Life will be easier for both kids and parents if you bring a stroller. Even kids who think they are "too big" for a stroller will climb in when they get tired of being on their feet. And, a stroller can carry all those items that would normally have to be carried in a backpack.
Serious RV shoppers should take a notebook and pen. If nothing else, they can make notes on the brochures of the RVs that attract them. A digital camera will make it possible to "revisit" the rigs that have special appeal. We have seen some shoppers using video cameras so they could videotape and verbally describe the RVs that appealed to them.
Many show vendors offer prizes and other incentives to those willing to sign up for them. You can avoid writer's cramp by taking some of your return address labels to the show. Simply stick the labels on the sign-up sheets. You will undoubtedly be rewarded with lots of RV related mail in the near future.
A word of caution about these sign-up sheets. Read the small print carefully before you put your name on them. There are a few scams out there that make it appear you are simply registering for a prize or adding your name to a mailing list when, in fact, you are actually agreeing to have your telephone service switched to another carrier.
Arrive at the RV show early. You will get a parking space close to the entrance; something your feet will appreciate at the end of the day. Getting there early also means you have all day to browse through the show. Some RV shows are so large it takes two or three days to see everything.
Read the show program as soon as you get into the show. They are usually available at the show entrance. Pay particular attention to the schedule of events. There may be demonstrations, entertainment or seminars you want to sit in on. Try to plan your day so your attendance at these presentations doubles as a break and gets you off your feet for a while. Be sure to reward the good behavior of your children by making a point of seeing that magic act.
Study the program's map of the show. Plan your route through the show to include the RVs, vendors and events you especially wish to see. This might also be a good time to pinpoint the locations of the restrooms and food concession stands.
Experienced RV show shoppers make a point of visiting the building, room, tent or area that contains the vendor booths. They know this is where they’ll find all those unique RV products, services and gadgets that add to the enjoyment of RVing.
While you are there, locate a vendor who is giving away plastic carrying bags. Now you have something to hold all that literature you’ll be gathering. You don't have to be too fussy about the literature you pick up. Just put it in the bag, take it home and put the bag next to your television-viewing chair. Now you have something to read during those long TV commercials. With luck you’ll be at a two-bag show.
Take your time. Look at the RVs. Ask questions. Pick up brochures. Make notes. Keep in mind the show producer, dealers and vendors have gone to a great deal of trouble to put the show together. The least you can do is buy an RV.
Vicki's Favorite Recipes:
Cheesy Garlic Bread (From "My RV Kitchen and Favorite Recipes")
We often have this bread along with spaghetti or lasagna. It also makes a delicious appetizer.

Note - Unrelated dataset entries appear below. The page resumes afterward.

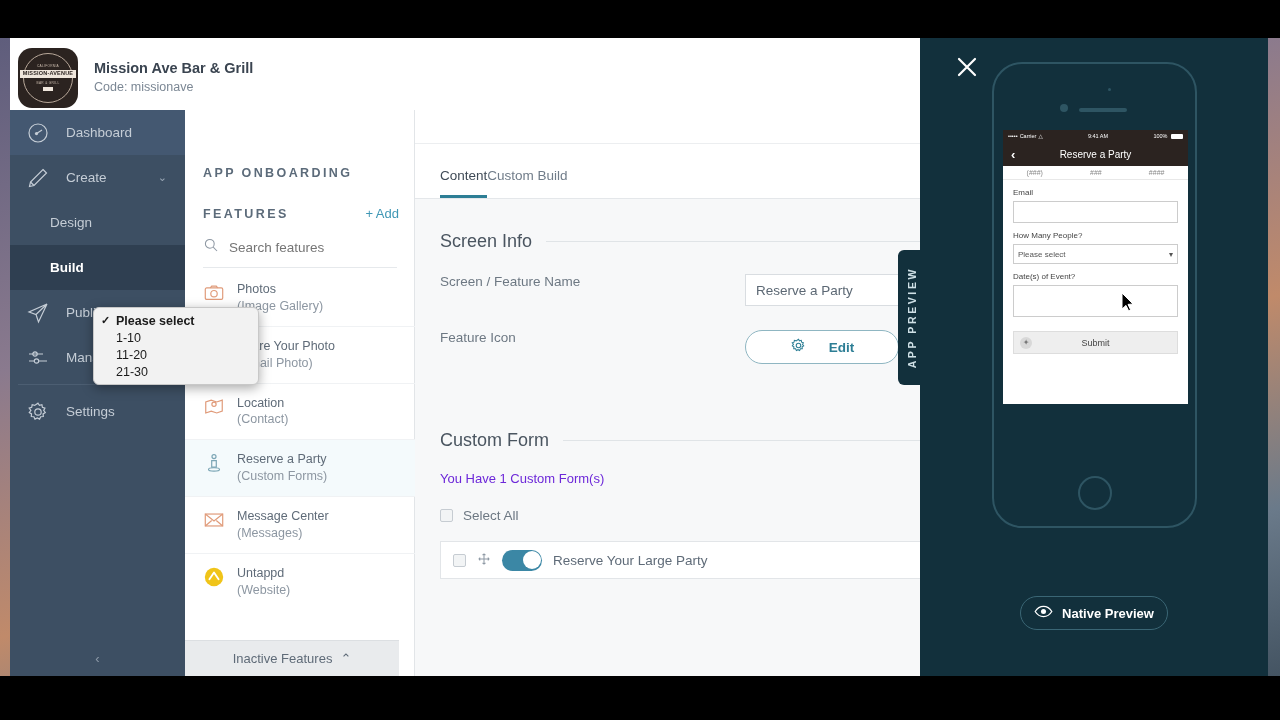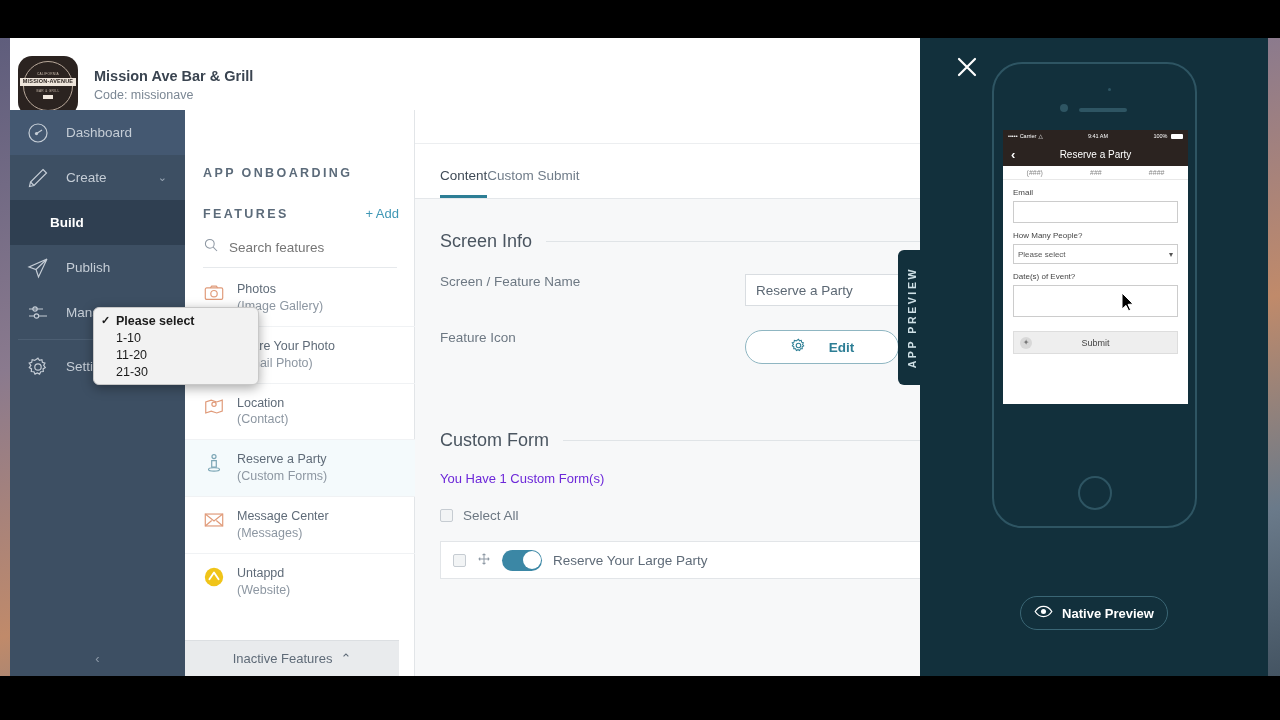--- a/index.html
+++ b/index.html
@@ -26,7 +26,7 @@
 
   
   .app-header {
-    position: absolute; left: 0; top: 12px;
+    position: absolute; left: 0; top: 4px;
     width: 1258px; height: 72px;
     background: #fff;
     border-bottom: 1px solid #e6e8ea;

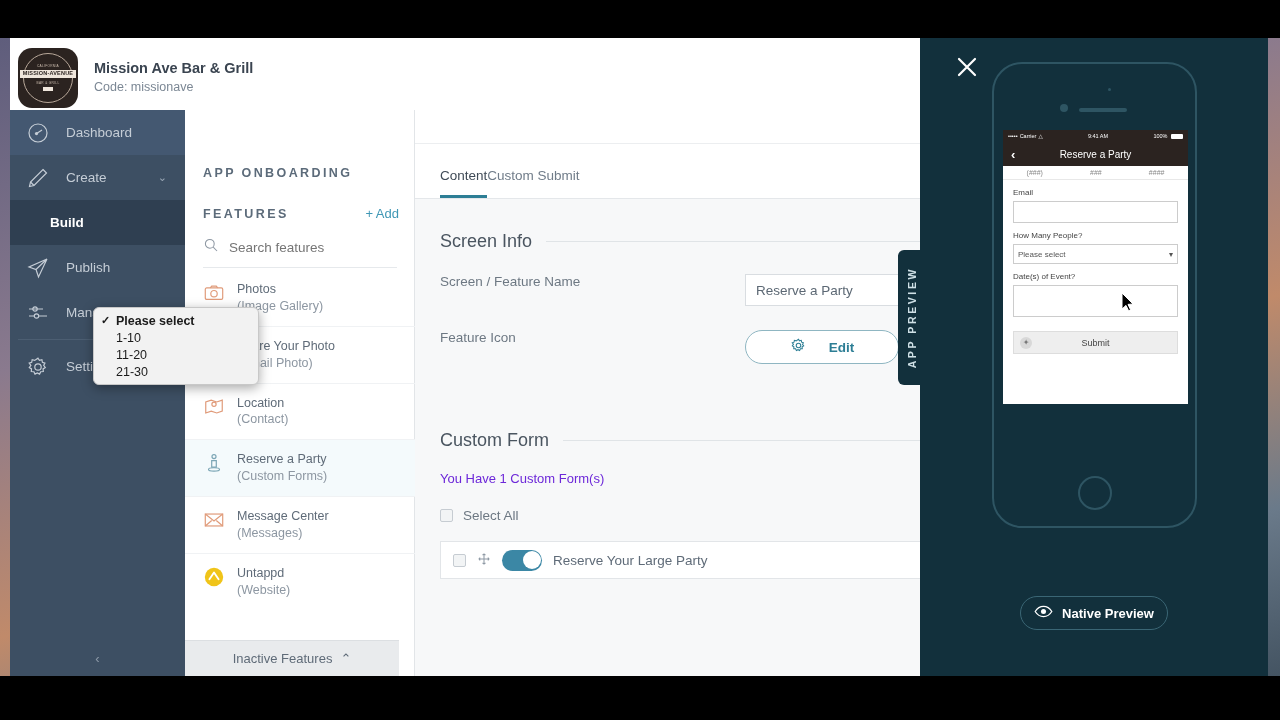--- a/index.html
+++ b/index.html
@@ -482,7 +482,7 @@
   <div class="main">
     <div class="tabs">
       <div class="tab active">Content</div>
-      <div class="tab">Custom Submit</div>
+      <div class="tab">Custom Build</div>
     </div>
 
     <div class="sect-head">

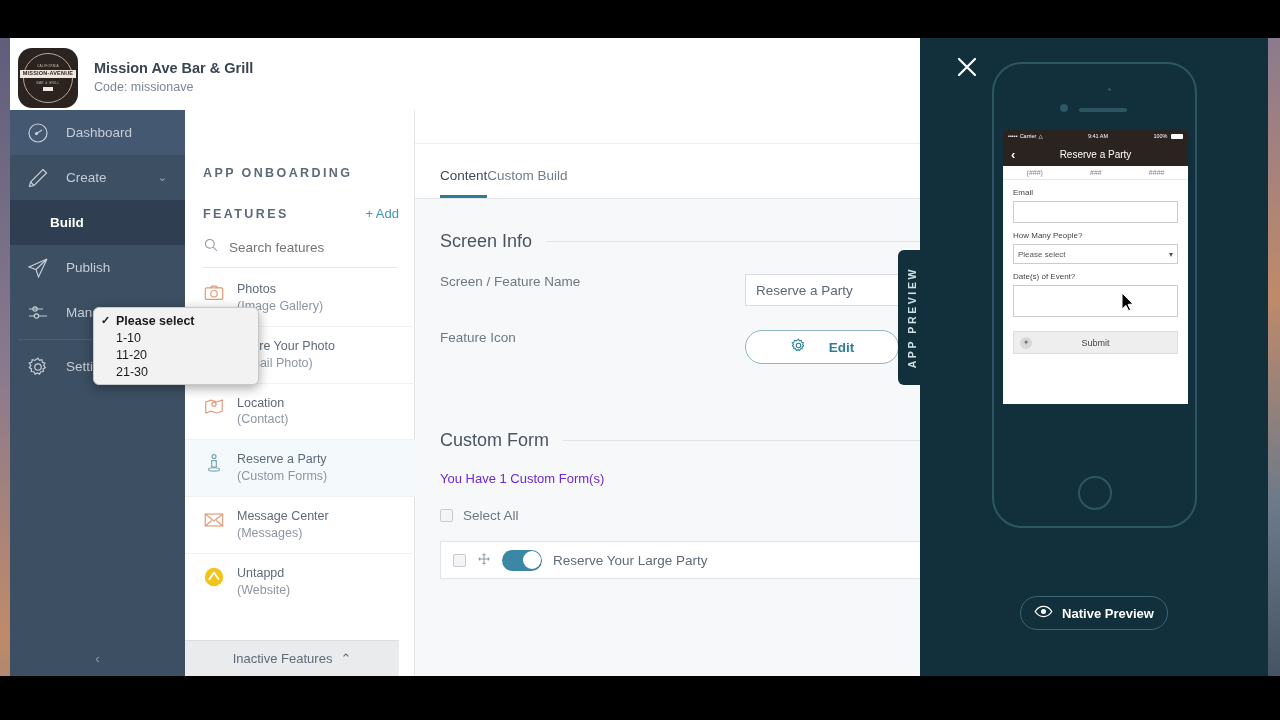--- a/index.html
+++ b/index.html
@@ -326,6 +326,9 @@
       <span class="chev">⌄</span>
     </div>
 
+    <div class="nav-sub">
+      <span>Design</span>
+    </div>
     <div class="nav-sub active-build" style="background:#2f3f51;color:#fff;font-weight:bold;">
       <span>Build</span>
     </div>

1 sourdough baguette, halved lengthwise
1/2 cup butter, softened
1/2 cup mayonnaise
2 cloves garlic, minced
1 cup mozzarella cheese, shredded
1. Preheat broiler or oven to 450°.
2. Stir together the butter, mayonnaise and garlic.
Spread thickly on cut sides of the baguette.
3. Top with cheese. Place under broiler and broil until the top is bubbly.
Makes 4-6 servings.
Tip: It seems that a majority of RVers have had a problem baking brownies, cakes and biscuits in their RV ovens without burning the bottoms. There are a couple of solutions to that problem. Try air-bake pans (they have a layer of air between two sheets of metal). Also try the new silicone baking pans. Not only do the foods not burn on the bottom, they pop right out of the pans without sticking.